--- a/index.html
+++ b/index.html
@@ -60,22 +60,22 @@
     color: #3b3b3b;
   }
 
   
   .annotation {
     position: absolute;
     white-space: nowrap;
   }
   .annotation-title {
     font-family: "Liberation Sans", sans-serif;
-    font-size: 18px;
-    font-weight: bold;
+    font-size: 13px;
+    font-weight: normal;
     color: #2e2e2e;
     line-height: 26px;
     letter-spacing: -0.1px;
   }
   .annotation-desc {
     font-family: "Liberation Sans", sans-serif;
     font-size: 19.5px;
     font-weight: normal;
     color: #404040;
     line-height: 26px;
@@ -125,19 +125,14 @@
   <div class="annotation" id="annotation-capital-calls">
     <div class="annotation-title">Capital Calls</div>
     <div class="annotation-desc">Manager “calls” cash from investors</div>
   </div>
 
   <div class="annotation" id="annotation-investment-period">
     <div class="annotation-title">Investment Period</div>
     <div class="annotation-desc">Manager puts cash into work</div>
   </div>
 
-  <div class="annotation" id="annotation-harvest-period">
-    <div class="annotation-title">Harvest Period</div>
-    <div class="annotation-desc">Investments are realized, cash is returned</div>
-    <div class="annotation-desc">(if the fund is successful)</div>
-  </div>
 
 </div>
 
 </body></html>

* * *

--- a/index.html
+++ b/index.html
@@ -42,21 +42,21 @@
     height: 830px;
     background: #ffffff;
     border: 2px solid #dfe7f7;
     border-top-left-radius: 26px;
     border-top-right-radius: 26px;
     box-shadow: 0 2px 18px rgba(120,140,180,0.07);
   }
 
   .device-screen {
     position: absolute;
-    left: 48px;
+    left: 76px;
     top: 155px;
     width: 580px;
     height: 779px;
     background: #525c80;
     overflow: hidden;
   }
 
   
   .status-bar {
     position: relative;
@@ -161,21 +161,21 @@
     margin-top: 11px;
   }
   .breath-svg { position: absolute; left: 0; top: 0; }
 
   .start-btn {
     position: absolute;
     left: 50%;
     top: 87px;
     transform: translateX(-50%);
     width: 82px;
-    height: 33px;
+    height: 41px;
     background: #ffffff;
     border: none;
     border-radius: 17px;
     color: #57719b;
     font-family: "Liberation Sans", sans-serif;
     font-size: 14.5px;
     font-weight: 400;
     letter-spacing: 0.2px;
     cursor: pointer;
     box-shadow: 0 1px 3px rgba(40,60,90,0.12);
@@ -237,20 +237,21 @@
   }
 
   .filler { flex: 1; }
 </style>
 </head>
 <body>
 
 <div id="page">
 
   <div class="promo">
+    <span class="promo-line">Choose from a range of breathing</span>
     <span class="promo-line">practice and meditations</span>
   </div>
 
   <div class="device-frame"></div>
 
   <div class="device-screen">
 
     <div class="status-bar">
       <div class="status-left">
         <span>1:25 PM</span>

* * *

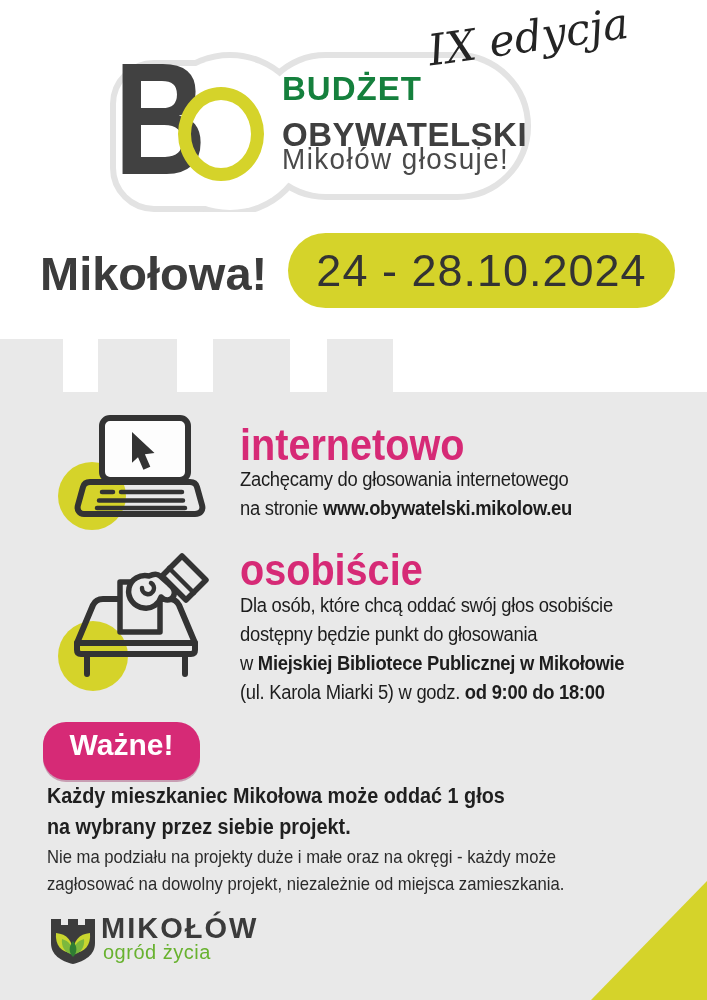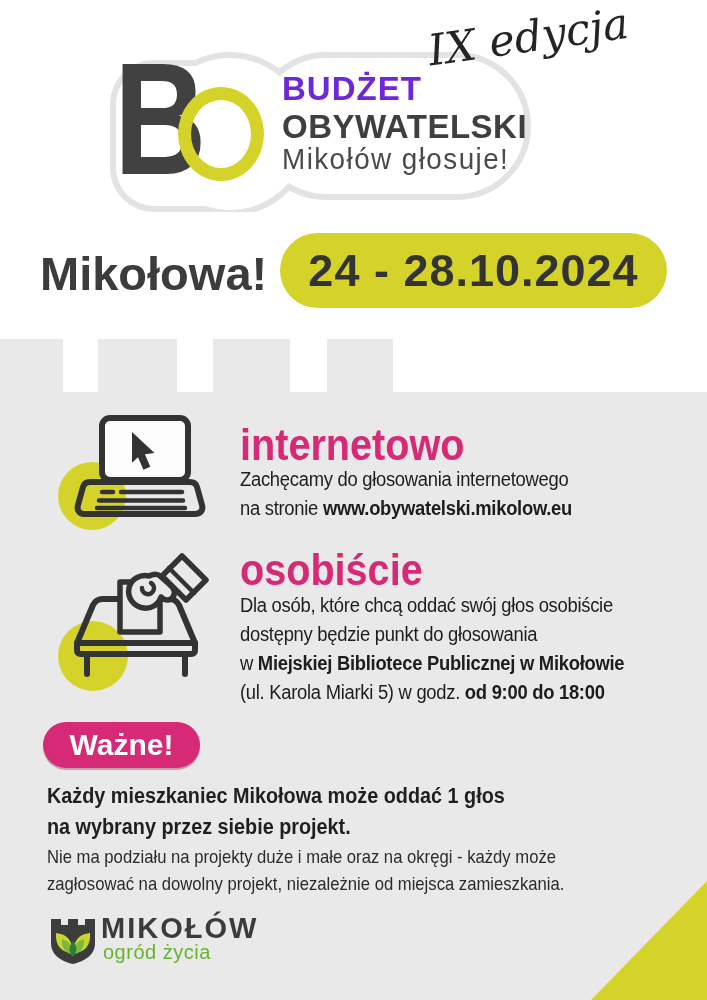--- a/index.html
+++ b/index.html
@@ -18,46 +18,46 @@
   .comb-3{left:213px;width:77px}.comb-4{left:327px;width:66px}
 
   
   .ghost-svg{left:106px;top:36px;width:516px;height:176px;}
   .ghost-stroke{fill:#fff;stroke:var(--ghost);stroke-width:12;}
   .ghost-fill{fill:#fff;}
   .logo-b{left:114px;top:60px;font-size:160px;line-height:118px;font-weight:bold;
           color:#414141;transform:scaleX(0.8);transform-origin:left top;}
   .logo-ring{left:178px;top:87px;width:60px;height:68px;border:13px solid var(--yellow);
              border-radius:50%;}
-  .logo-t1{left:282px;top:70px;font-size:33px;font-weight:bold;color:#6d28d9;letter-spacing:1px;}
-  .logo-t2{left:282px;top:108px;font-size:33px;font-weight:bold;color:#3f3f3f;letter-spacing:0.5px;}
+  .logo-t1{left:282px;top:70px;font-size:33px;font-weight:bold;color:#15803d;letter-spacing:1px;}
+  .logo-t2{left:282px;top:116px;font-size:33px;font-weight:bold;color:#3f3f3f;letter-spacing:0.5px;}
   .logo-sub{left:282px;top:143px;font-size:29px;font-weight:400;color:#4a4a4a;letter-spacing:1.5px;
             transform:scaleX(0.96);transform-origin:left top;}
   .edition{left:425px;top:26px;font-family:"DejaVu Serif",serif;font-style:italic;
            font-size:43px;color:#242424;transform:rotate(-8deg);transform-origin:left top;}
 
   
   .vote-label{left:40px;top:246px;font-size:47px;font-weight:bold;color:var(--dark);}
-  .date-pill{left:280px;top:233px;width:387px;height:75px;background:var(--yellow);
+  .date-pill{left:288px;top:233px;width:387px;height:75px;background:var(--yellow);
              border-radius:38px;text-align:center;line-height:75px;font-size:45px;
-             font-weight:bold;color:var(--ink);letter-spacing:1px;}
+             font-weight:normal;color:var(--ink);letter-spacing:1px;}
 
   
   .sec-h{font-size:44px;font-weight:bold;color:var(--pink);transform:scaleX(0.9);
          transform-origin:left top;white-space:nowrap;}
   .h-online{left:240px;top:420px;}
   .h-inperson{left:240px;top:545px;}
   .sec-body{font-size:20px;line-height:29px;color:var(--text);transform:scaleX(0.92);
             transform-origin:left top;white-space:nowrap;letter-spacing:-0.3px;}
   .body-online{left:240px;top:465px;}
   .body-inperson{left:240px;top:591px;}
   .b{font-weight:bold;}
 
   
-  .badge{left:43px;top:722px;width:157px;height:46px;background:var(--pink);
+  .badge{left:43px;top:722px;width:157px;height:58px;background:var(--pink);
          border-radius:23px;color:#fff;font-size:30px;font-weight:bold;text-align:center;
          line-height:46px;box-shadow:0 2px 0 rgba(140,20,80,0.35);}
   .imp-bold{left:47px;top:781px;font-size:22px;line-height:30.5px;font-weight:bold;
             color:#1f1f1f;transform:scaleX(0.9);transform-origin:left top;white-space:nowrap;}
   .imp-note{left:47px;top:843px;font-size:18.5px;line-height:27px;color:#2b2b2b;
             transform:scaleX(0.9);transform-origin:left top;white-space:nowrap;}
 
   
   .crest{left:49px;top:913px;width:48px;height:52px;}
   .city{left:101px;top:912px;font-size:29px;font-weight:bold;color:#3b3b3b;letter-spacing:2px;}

**Instructions to follow**
Search the records above for "promo" and copy every line that has it.

**Expected answer**
   <div class="promo">
+    <span class="promo-line">Choose from a range of breathing</span>
     <span class="promo-line">practice and meditations</span>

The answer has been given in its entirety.